__Problem to solve__:
Pictures excluded, return every entry exactly, please.

__Stored data__:
***
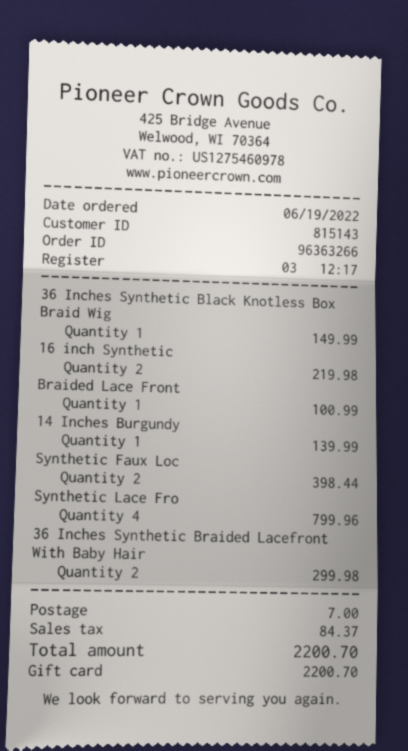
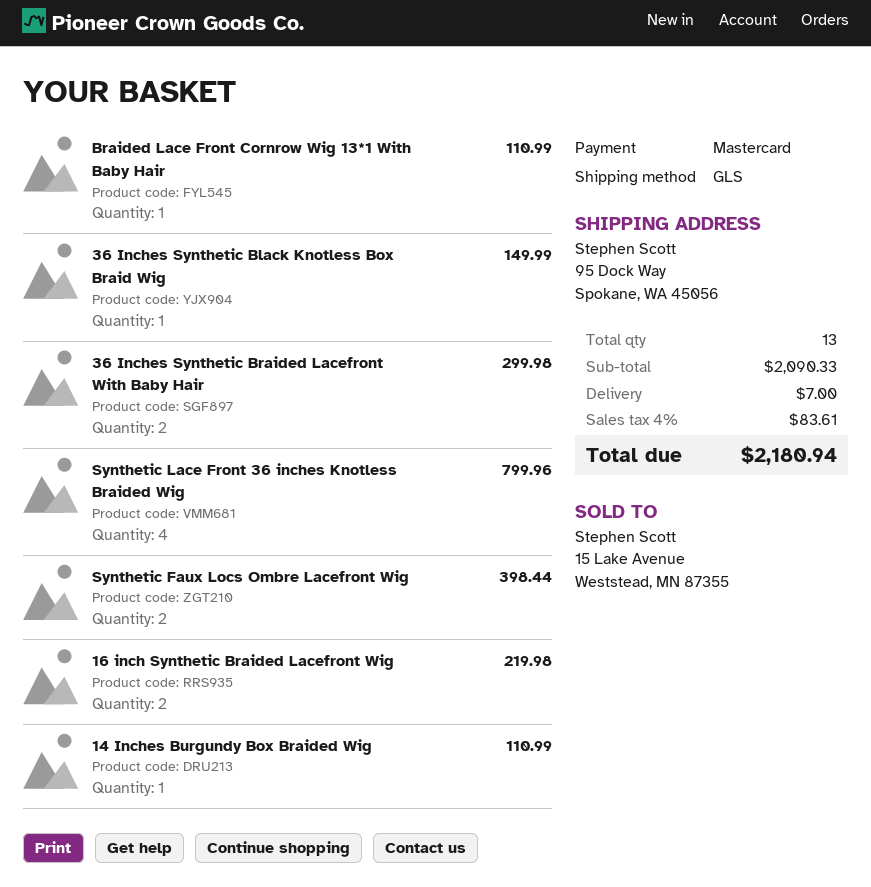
payment method: gift card -> Mastercard
Braided Lace Front: 1 for 100.99 -> 1 for 110.99
14 Inches Burgundy: 1 for 139.99 -> 1 for 110.99
tax: 84.37 -> 83.61
total: 2200.70 -> 2180.94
***
__Output for this exercise__:
payment method: gift card -> Mastercard
Braided Lace Front: 1 for 100.99 -> 1 for 110.99
14 Inches Burgundy: 1 for 139.99 -> 1 for 110.99
tax: 84.37 -> 83.61
total: 2200.70 -> 2180.94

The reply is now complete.